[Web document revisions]
== Segment start ==
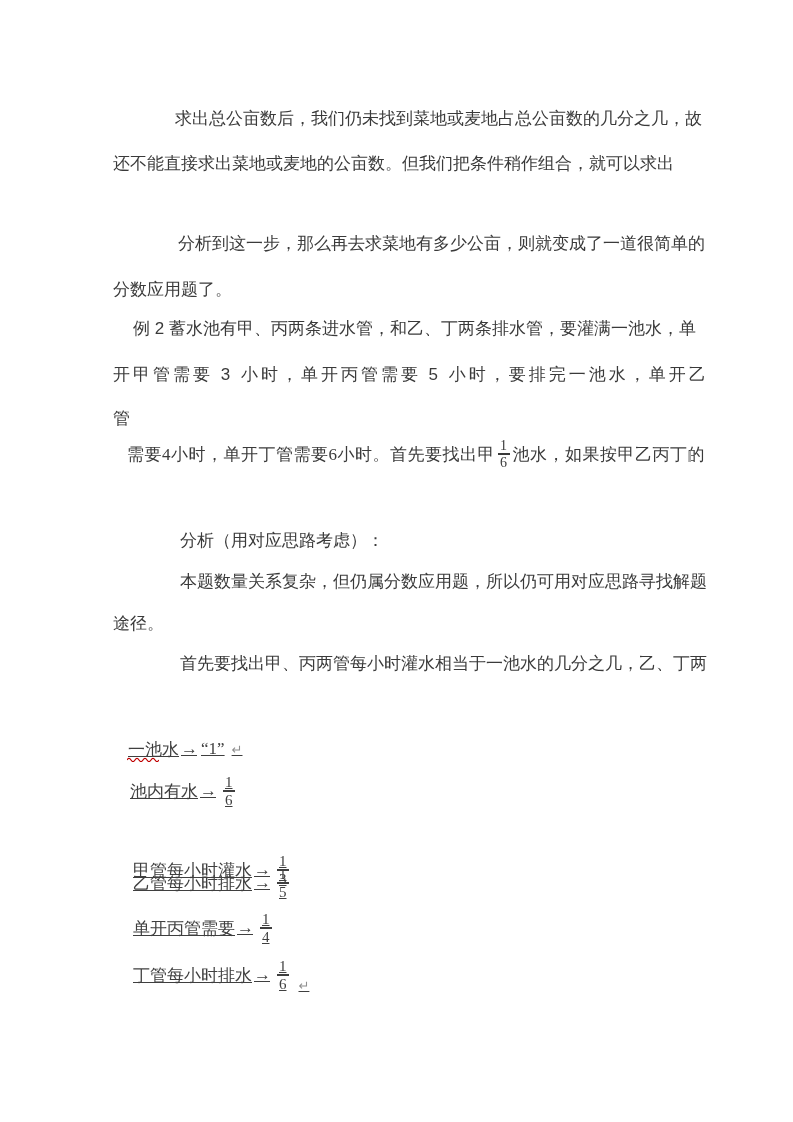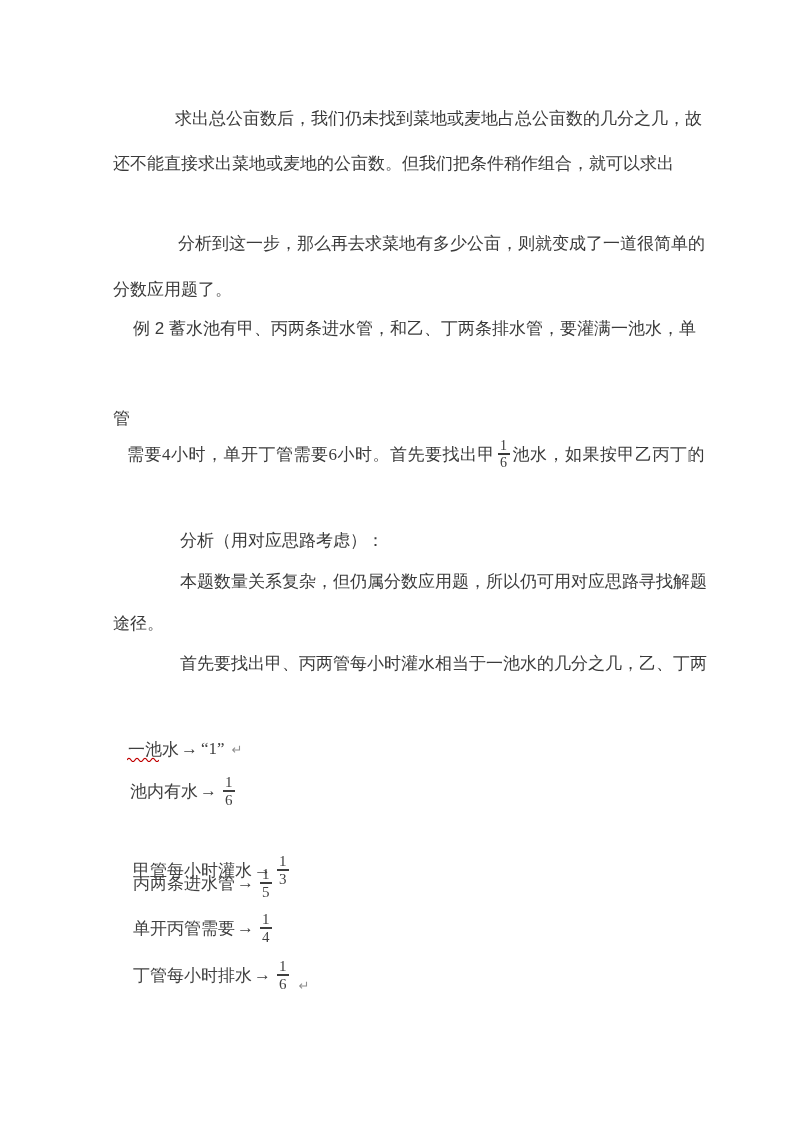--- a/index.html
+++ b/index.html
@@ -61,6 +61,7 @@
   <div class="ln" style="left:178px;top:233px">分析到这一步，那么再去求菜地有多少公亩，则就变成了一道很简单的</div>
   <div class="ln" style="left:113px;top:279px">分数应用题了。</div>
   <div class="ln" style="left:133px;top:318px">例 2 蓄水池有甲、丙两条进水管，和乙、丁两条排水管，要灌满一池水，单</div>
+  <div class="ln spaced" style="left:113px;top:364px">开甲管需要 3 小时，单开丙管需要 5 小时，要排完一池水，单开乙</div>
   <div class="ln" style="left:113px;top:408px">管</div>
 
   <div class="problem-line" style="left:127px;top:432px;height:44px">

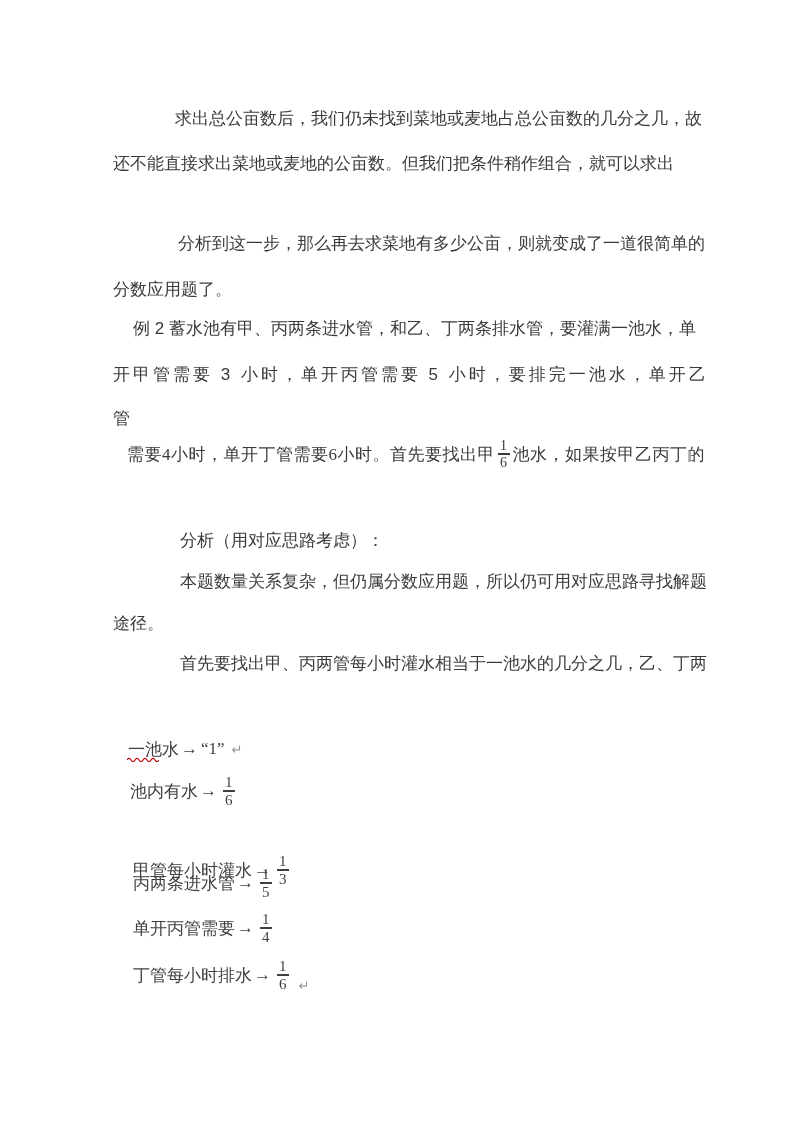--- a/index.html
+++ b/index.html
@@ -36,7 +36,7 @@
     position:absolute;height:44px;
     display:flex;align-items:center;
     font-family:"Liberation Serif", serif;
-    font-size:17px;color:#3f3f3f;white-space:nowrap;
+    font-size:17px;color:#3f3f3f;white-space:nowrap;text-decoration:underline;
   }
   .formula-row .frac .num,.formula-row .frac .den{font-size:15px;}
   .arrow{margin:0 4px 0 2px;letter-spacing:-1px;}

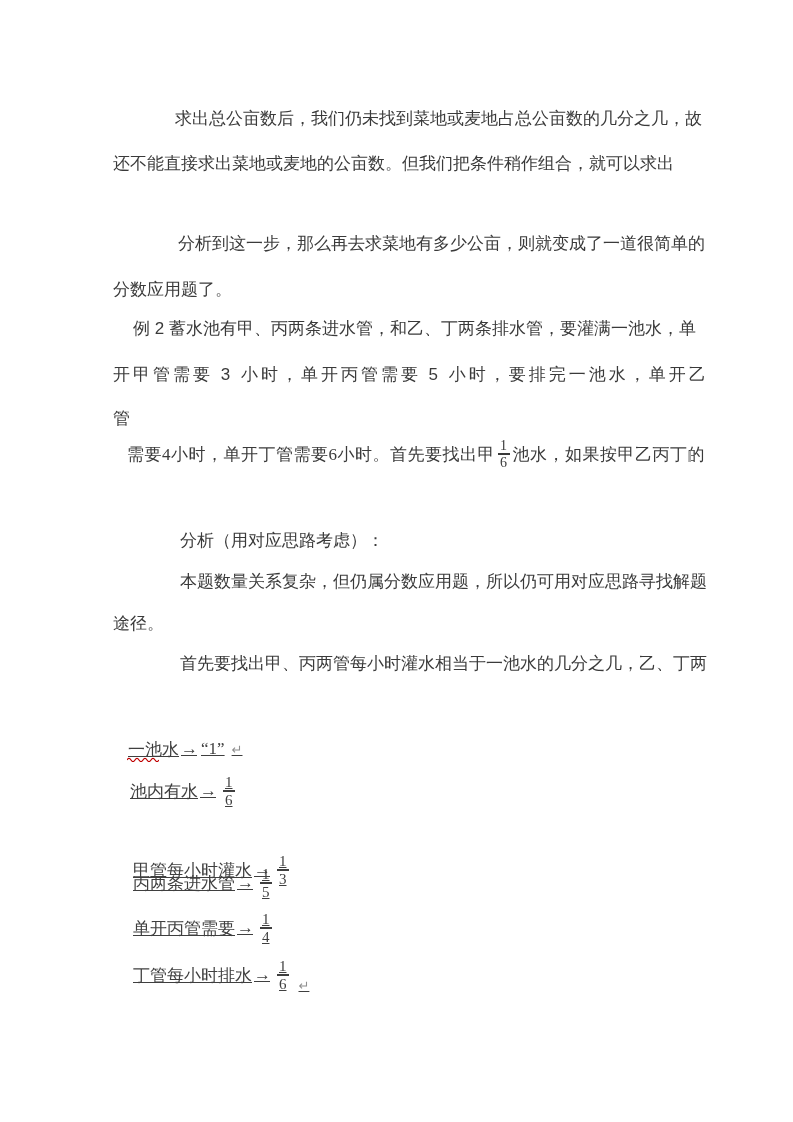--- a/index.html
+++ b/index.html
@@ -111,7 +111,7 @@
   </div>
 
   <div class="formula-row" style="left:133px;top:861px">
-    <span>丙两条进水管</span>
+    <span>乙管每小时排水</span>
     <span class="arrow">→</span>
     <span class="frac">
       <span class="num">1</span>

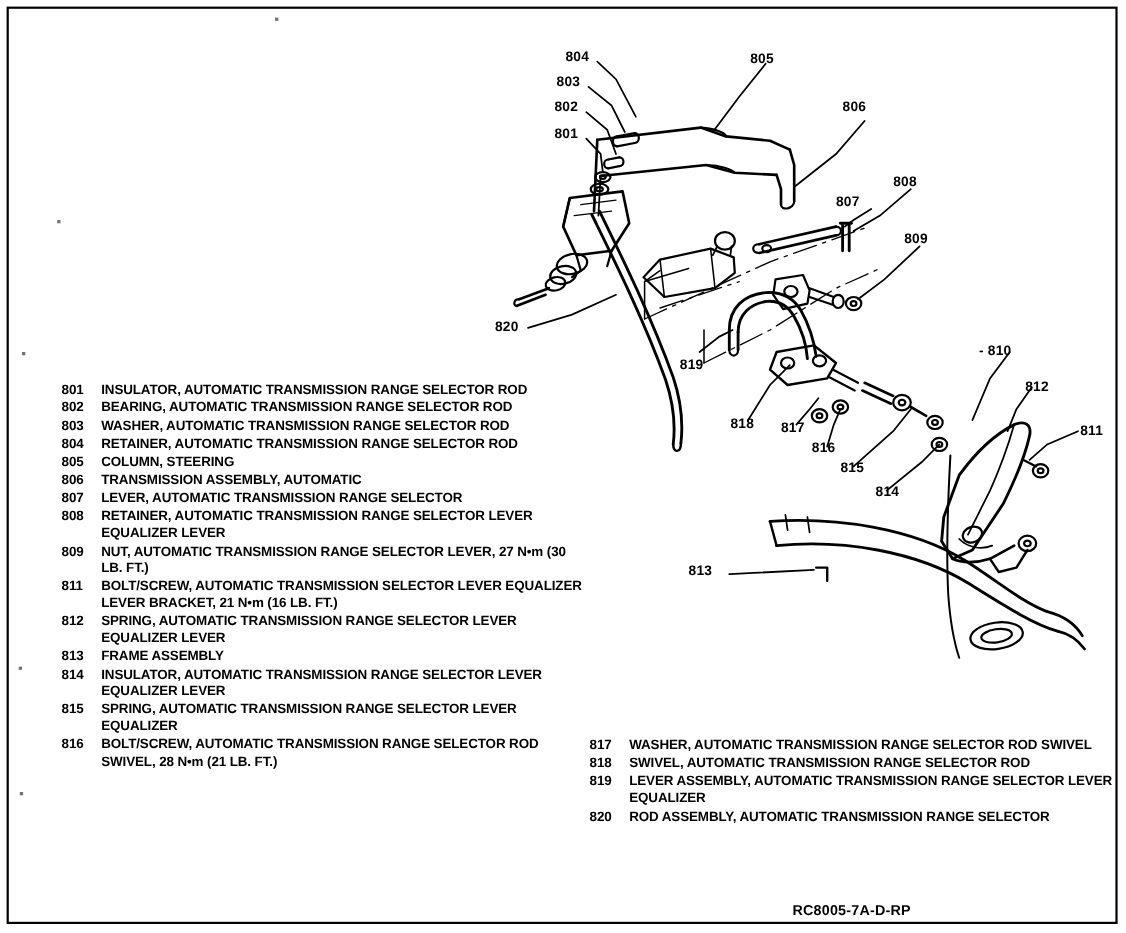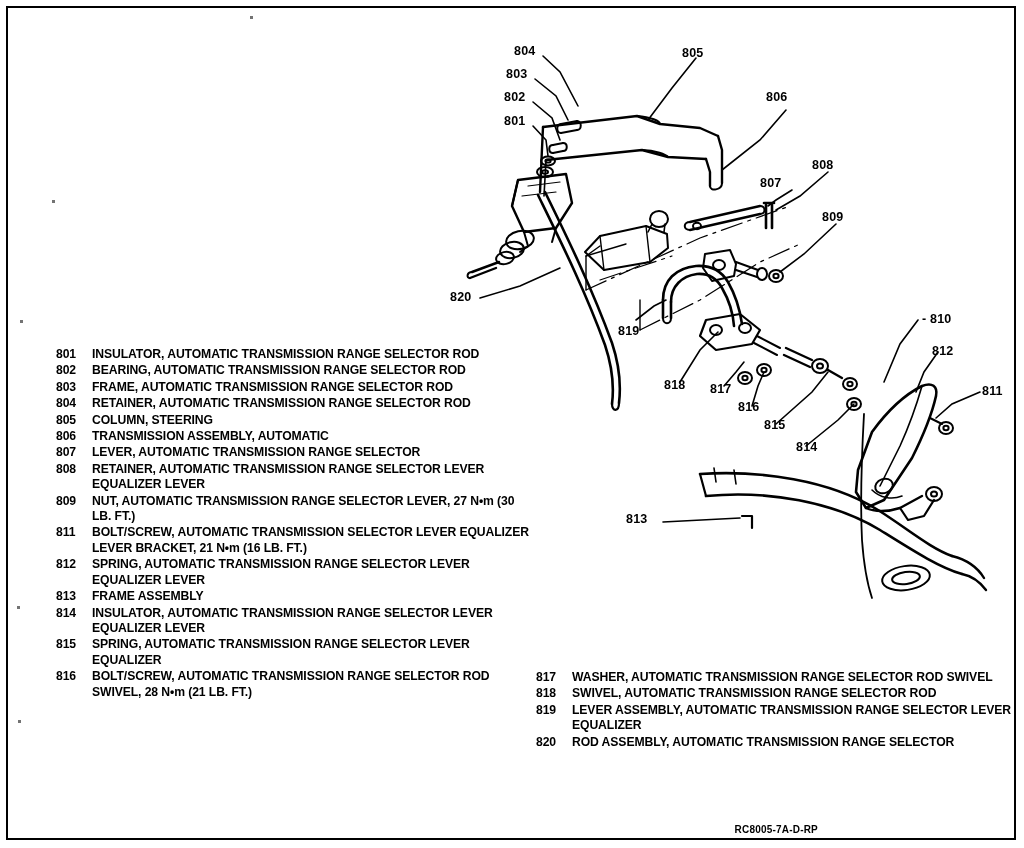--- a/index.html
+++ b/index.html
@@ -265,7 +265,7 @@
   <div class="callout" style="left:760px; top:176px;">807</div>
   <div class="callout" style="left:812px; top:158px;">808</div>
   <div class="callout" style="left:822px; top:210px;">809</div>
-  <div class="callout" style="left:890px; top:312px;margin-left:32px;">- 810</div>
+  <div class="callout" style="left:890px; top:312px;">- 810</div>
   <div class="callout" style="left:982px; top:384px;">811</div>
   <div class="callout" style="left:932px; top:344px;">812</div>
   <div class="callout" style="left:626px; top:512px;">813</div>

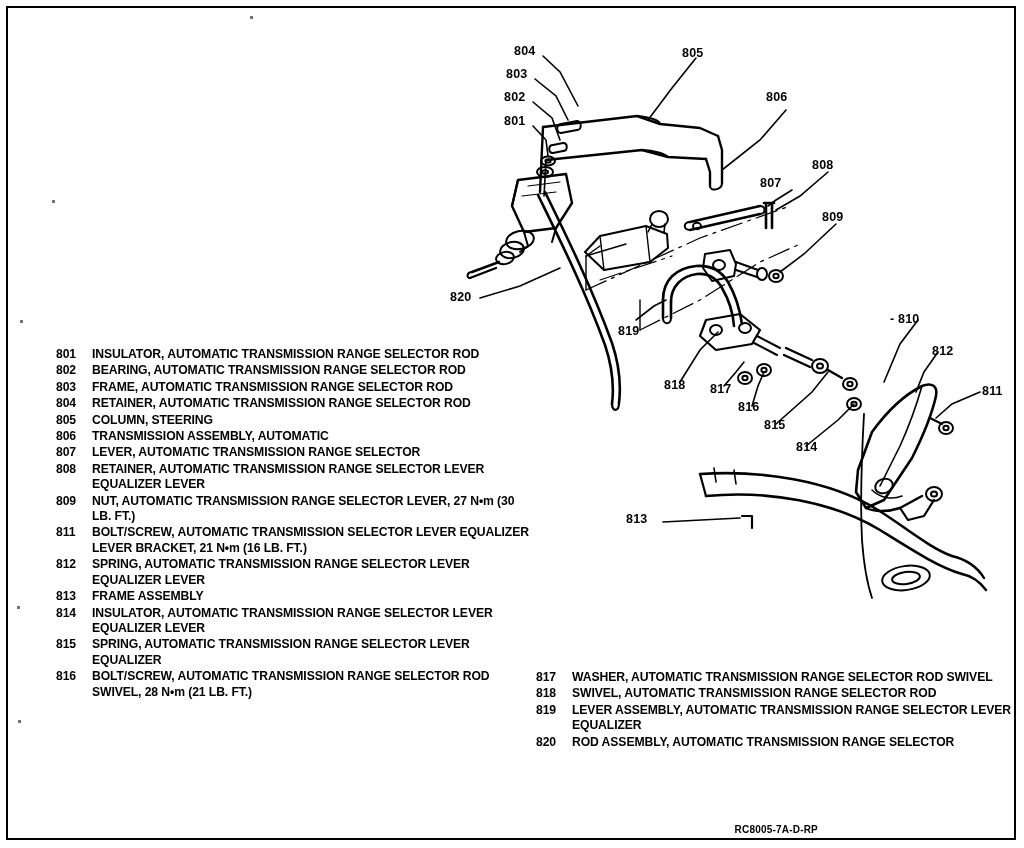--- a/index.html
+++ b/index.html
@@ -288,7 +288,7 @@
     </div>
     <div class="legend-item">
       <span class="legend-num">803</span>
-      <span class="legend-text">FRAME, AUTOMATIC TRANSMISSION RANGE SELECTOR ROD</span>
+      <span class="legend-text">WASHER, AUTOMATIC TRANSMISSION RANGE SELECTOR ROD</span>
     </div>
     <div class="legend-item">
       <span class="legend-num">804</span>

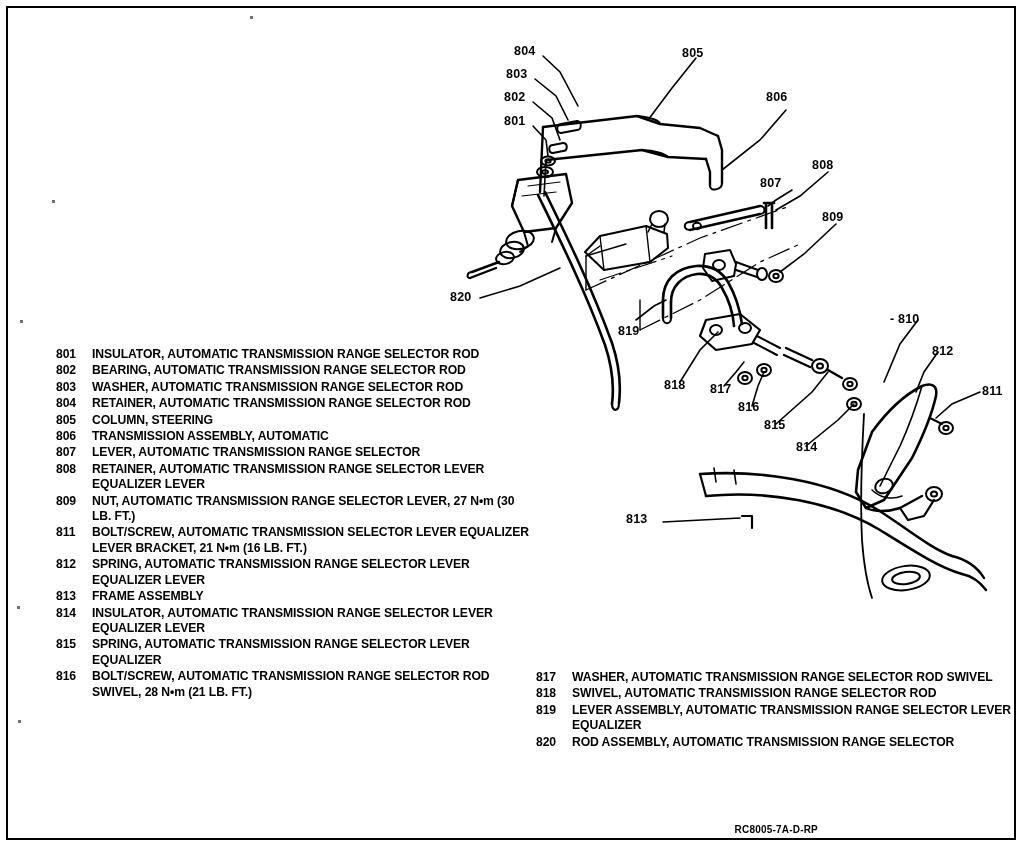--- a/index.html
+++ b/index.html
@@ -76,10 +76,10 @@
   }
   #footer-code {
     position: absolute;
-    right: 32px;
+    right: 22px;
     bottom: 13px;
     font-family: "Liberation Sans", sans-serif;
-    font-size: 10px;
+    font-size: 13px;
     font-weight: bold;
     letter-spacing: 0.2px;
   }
== Segment end ==
- [Your assignment]: Whenever images occur above, omit them and retype each line exactly as it stands.

- [Reply]:
--- a/index.html
+++ b/index.html
@@ -61,6 +61,7 @@
   <div class="ln" style="left:178px;top:233px">分析到这一步，那么再去求菜地有多少公亩，则就变成了一道很简单的</div>
   <div class="ln" style="left:113px;top:279px">分数应用题了。</div>
   <div class="ln" style="left:133px;top:318px">例 2 蓄水池有甲、丙两条进水管，和乙、丁两条排水管，要灌满一池水，单</div>
+  <div class="ln spaced" style="left:113px;top:364px">开甲管需要 3 小时，单开丙管需要 5 小时，要排完一池水，单开乙</div>
   <div class="ln" style="left:113px;top:408px">管</div>
 
   <div class="problem-line" style="left:127px;top:432px;height:44px">

--- a/index.html
+++ b/index.html
@@ -36,7 +36,7 @@
     position:absolute;height:44px;
     display:flex;align-items:center;
     font-family:"Liberation Serif", serif;
-    font-size:17px;color:#3f3f3f;white-space:nowrap;
+    font-size:17px;color:#3f3f3f;white-space:nowrap;text-decoration:underline;
   }
   .formula-row .frac .num,.formula-row .frac .den{font-size:15px;}
   .arrow{margin:0 4px 0 2px;letter-spacing:-1px;}

--- a/index.html
+++ b/index.html
@@ -111,7 +111,7 @@
   </div>
 
   <div class="formula-row" style="left:133px;top:861px">
-    <span>丙两条进水管</span>
+    <span>乙管每小时排水</span>
     <span class="arrow">→</span>
     <span class="frac">
       <span class="num">1</span>

--- a/index.html
+++ b/index.html
@@ -265,7 +265,7 @@
   <div class="callout" style="left:760px; top:176px;">807</div>
   <div class="callout" style="left:812px; top:158px;">808</div>
   <div class="callout" style="left:822px; top:210px;">809</div>
-  <div class="callout" style="left:890px; top:312px;margin-left:32px;">- 810</div>
+  <div class="callout" style="left:890px; top:312px;">- 810</div>
   <div class="callout" style="left:982px; top:384px;">811</div>
   <div class="callout" style="left:932px; top:344px;">812</div>
   <div class="callout" style="left:626px; top:512px;">813</div>

--- a/index.html
+++ b/index.html
@@ -288,7 +288,7 @@
     </div>
     <div class="legend-item">
       <span class="legend-num">803</span>
-      <span class="legend-text">FRAME, AUTOMATIC TRANSMISSION RANGE SELECTOR ROD</span>
+      <span class="legend-text">WASHER, AUTOMATIC TRANSMISSION RANGE SELECTOR ROD</span>
     </div>
     <div class="legend-item">
       <span class="legend-num">804</span>

--- a/index.html
+++ b/index.html
@@ -76,10 +76,10 @@
   }
   #footer-code {
     position: absolute;
-    right: 32px;
+    right: 22px;
     bottom: 13px;
     font-family: "Liberation Sans", sans-serif;
-    font-size: 10px;
+    font-size: 13px;
     font-weight: bold;
     letter-spacing: 0.2px;
   }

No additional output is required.